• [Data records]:
· · · ·

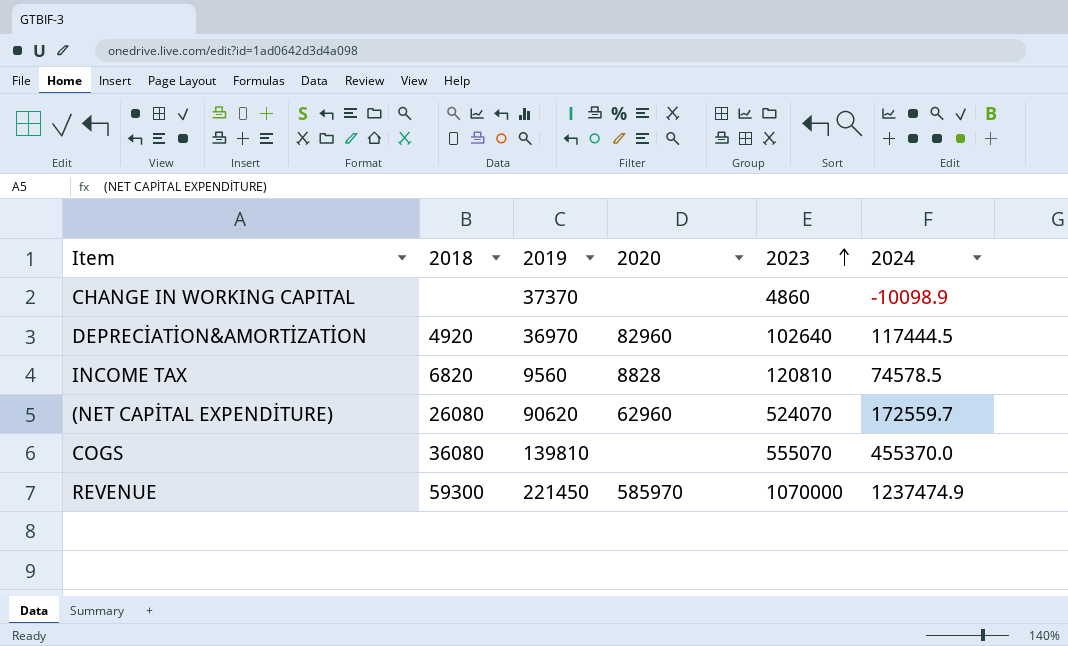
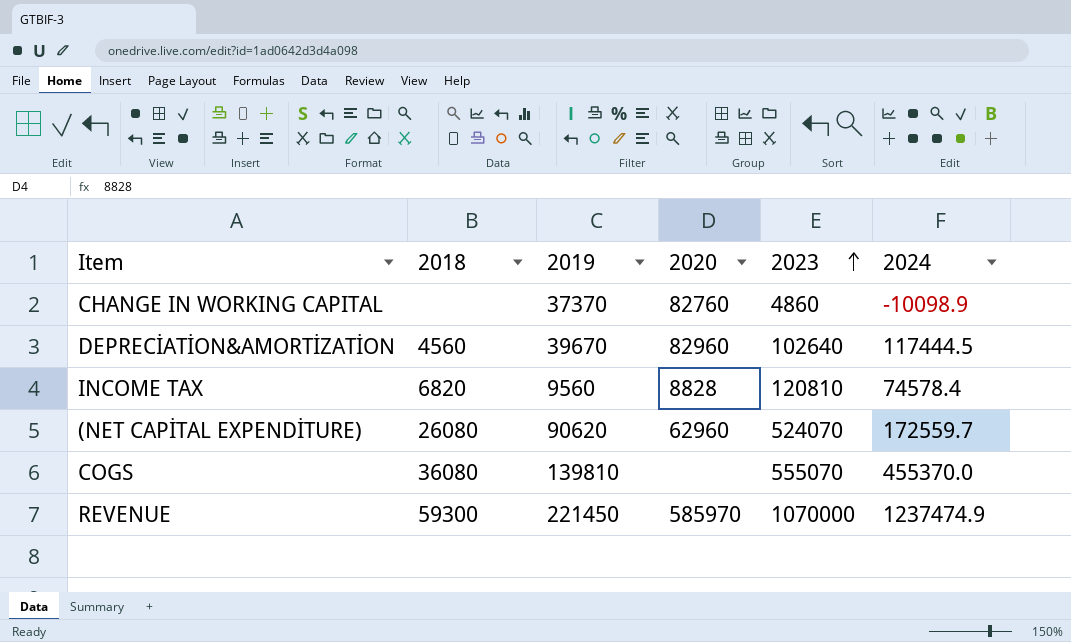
CHANGE IN WORKING CAPITAL | 2020: none -> 82760
DEPRECİATİON&AMORTİZATİON | 2018: 4920 -> 4560
DEPRECİATİON&AMORTİZATİON | 2019: 36970 -> 39670
INCOME TAX | 2024: 74578.5 -> 74578.4

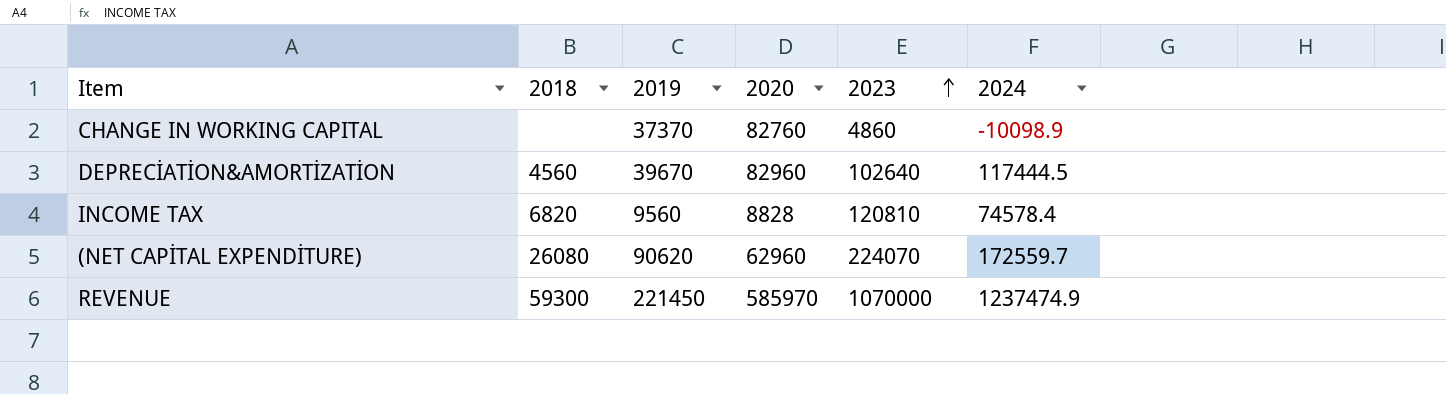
row COGS: 36080 | 139810 | none | 555070 | 455370.0 -> none
(NET CAPİTAL EXPENDİTURE) | 2023: 524070 -> 224070

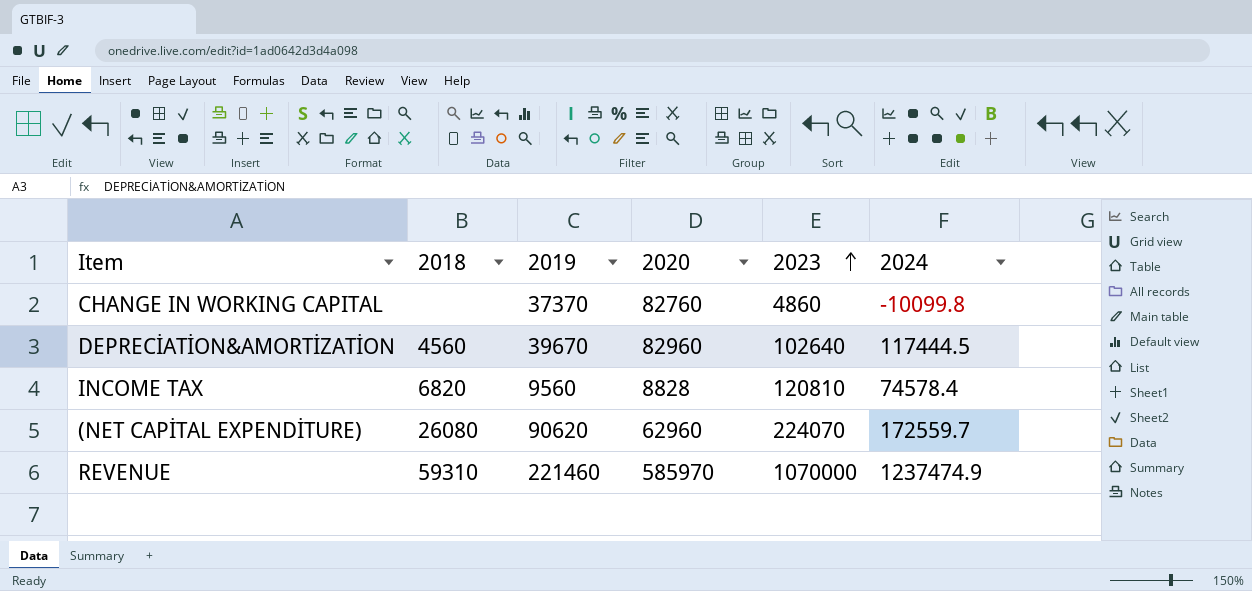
CHANGE IN WORKING CAPITAL | 2024: -10098.9 -> -10099.8
REVENUE | 2018: 59300 -> 59310
REVENUE | 2019: 221450 -> 221460

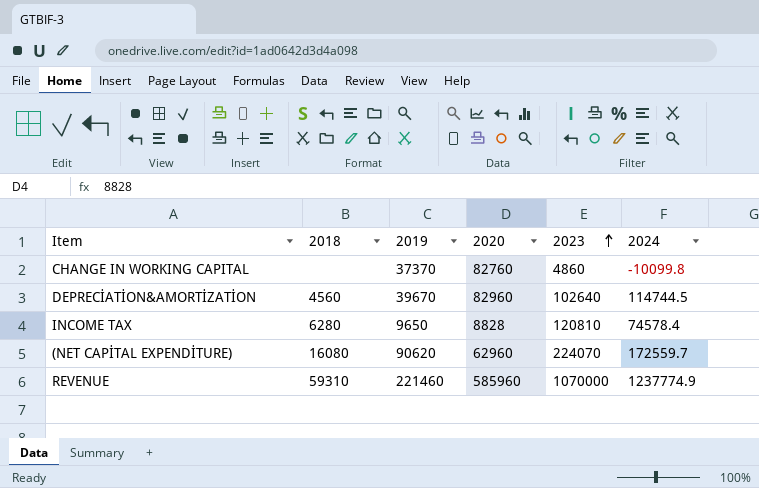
DEPRECİATİON&AMORTİZATİON | 2024: 117444.5 -> 114744.5
INCOME TAX | 2018: 6820 -> 6280
INCOME TAX | 2019: 9560 -> 9650
(NET CAPİTAL EXPENDİTURE) | 2018: 26080 -> 16080
REVENUE | 2020: 585970 -> 585960
REVENUE | 2024: 1237474.9 -> 1237774.9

· · · ·

• [YOUR OBJECTIVE]:
Output all of the data above exactly; no pictures should appear.

• [SOLUTION]:
CHANGE IN WORKING CAPITAL | 2020: none -> 82760
DEPRECİATİON&AMORTİZATİON | 2018: 4920 -> 4560
DEPRECİATİON&AMORTİZATİON | 2019: 36970 -> 39670
INCOME TAX | 2024: 74578.5 -> 74578.4

row COGS: 36080 | 139810 | none | 555070 | 455370.0 -> none
(NET CAPİTAL EXPENDİTURE) | 2023: 524070 -> 224070

CHANGE IN WORKING CAPITAL | 2024: -10098.9 -> -10099.8
REVENUE | 2018: 59300 -> 59310
REVENUE | 2019: 221450 -> 221460

DEPRECİATİON&AMORTİZATİON | 2024: 117444.5 -> 114744.5
INCOME TAX | 2018: 6820 -> 6280
INCOME TAX | 2019: 9560 -> 9650
(NET CAPİTAL EXPENDİTURE) | 2018: 26080 -> 16080
REVENUE | 2020: 585970 -> 585960
REVENUE | 2024: 1237474.9 -> 1237774.9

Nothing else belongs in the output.